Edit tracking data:

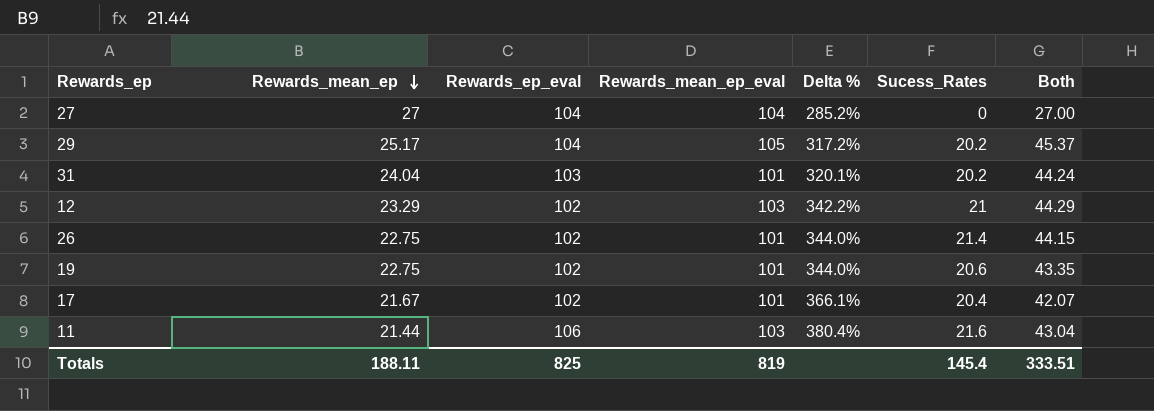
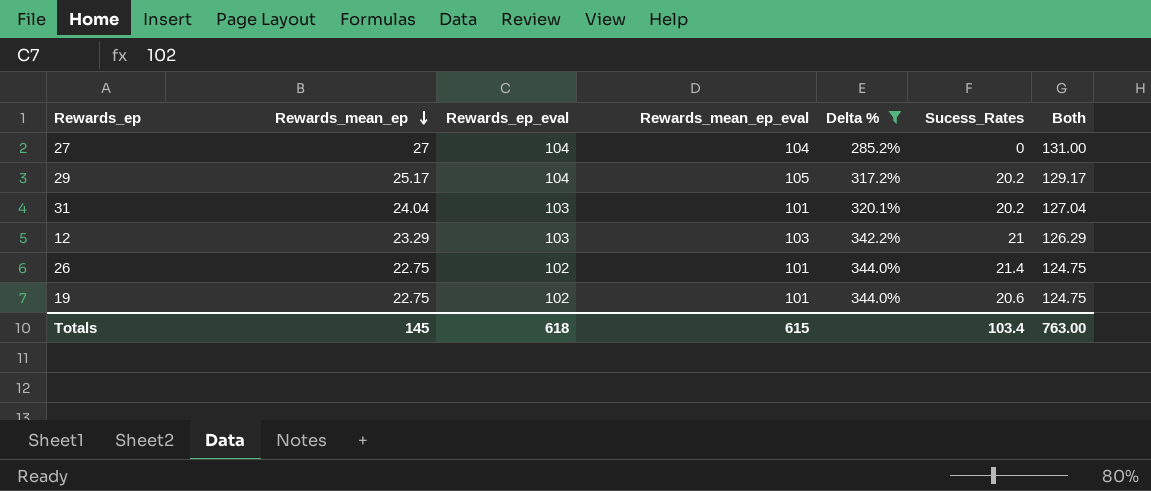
filter: none -> Delta % <= 344.0%
column Both | formula: [Rewards_mean_ep] + [Sucess_Rates] -> [Rewards_mean_ep] + [Rewards_ep_eval]
12 | Rewards_ep_eval: 102 -> 103
Totals | Rewards_mean_ep: 188.11 -> 145
Totals | Rewards_ep_eval: 825 -> 618
Totals | Rewards_mean_ep_eval: 819 -> 615
Totals | Sucess_Rates: 145.4 -> 103.4
Totals | Both: 333.51 -> 763.00

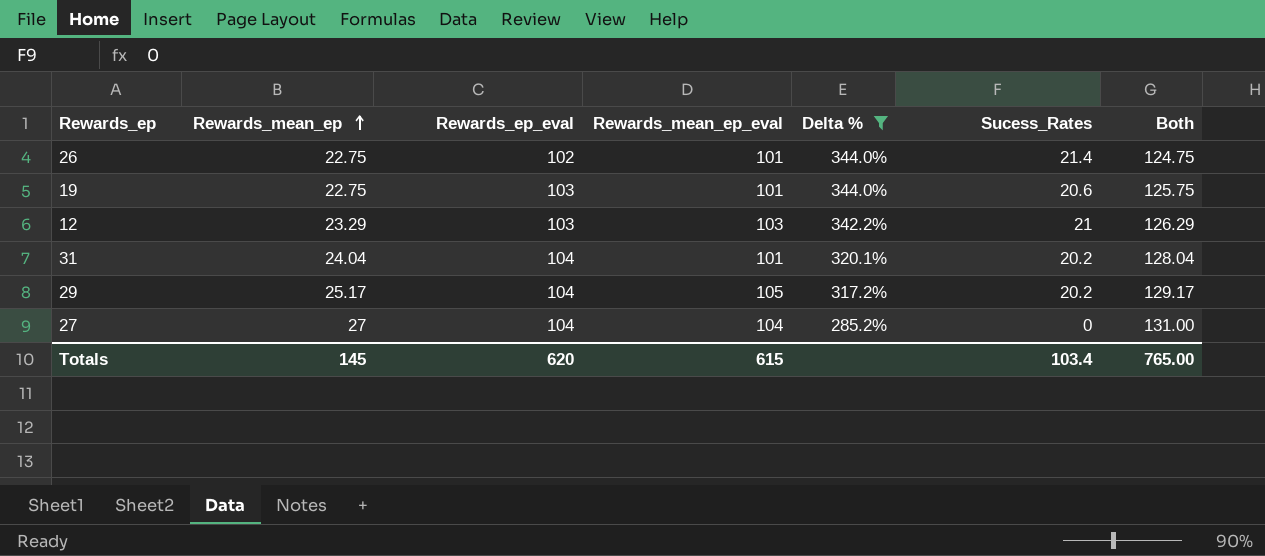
row order: Rewards_mean_ep descending -> Rewards_mean_ep ascending
19 | Rewards_ep_eval: 102 -> 103
19 | Both: 124.75 -> 125.75
31 | Rewards_ep_eval: 103 -> 104
31 | Both: 127.04 -> 128.04
Totals | Rewards_ep_eval: 618 -> 620
Totals | Both: 763.00 -> 765.00

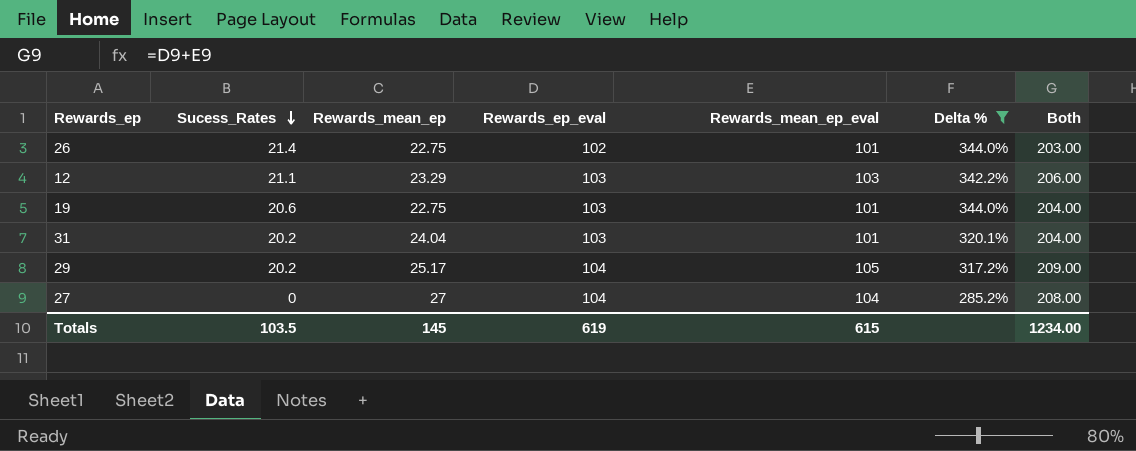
row order: Rewards_mean_ep ascending -> Sucess_Rates descending
column Sucess_Rates | position: 6 -> 2
column Both | formula: [Rewards_mean_ep] + [Rewards_ep_eval] -> [Rewards_ep_eval] + [Rewards_mean_ep_eval]
12 | Sucess_Rates: 21 -> 21.1
31 | Rewards_ep_eval: 104 -> 103
Totals | Sucess_Rates: 103.4 -> 103.5
Totals | Rewards_ep_eval: 620 -> 619
Totals | Both: 765.00 -> 1234.00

● **Instructions for the task**
Set every entry down again exactly as written, and omit the images.

● **Problem solution**
filter: none -> Delta % <= 344.0%
column Both | formula: [Rewards_mean_ep] + [Sucess_Rates] -> [Rewards_mean_ep] + [Rewards_ep_eval]
12 | Rewards_ep_eval: 102 -> 103
Totals | Rewards_mean_ep: 188.11 -> 145
Totals | Rewards_ep_eval: 825 -> 618
Totals | Rewards_mean_ep_eval: 819 -> 615
Totals | Sucess_Rates: 145.4 -> 103.4
Totals | Both: 333.51 -> 763.00

row order: Rewards_mean_ep descending -> Rewards_mean_ep ascending
19 | Rewards_ep_eval: 102 -> 103
19 | Both: 124.75 -> 125.75
31 | Rewards_ep_eval: 103 -> 104
31 | Both: 127.04 -> 128.04
Totals | Rewards_ep_eval: 618 -> 620
Totals | Both: 763.00 -> 765.00

row order: Rewards_mean_ep ascending -> Sucess_Rates descending
column Sucess_Rates | position: 6 -> 2
column Both | formula: [Rewards_mean_ep] + [Rewards_ep_eval] -> [Rewards_ep_eval] + [Rewards_mean_ep_eval]
12 | Sucess_Rates: 21 -> 21.1
31 | Rewards_ep_eval: 104 -> 103
Totals | Sucess_Rates: 103.4 -> 103.5
Totals | Rewards_ep_eval: 620 -> 619
Totals | Both: 765.00 -> 1234.00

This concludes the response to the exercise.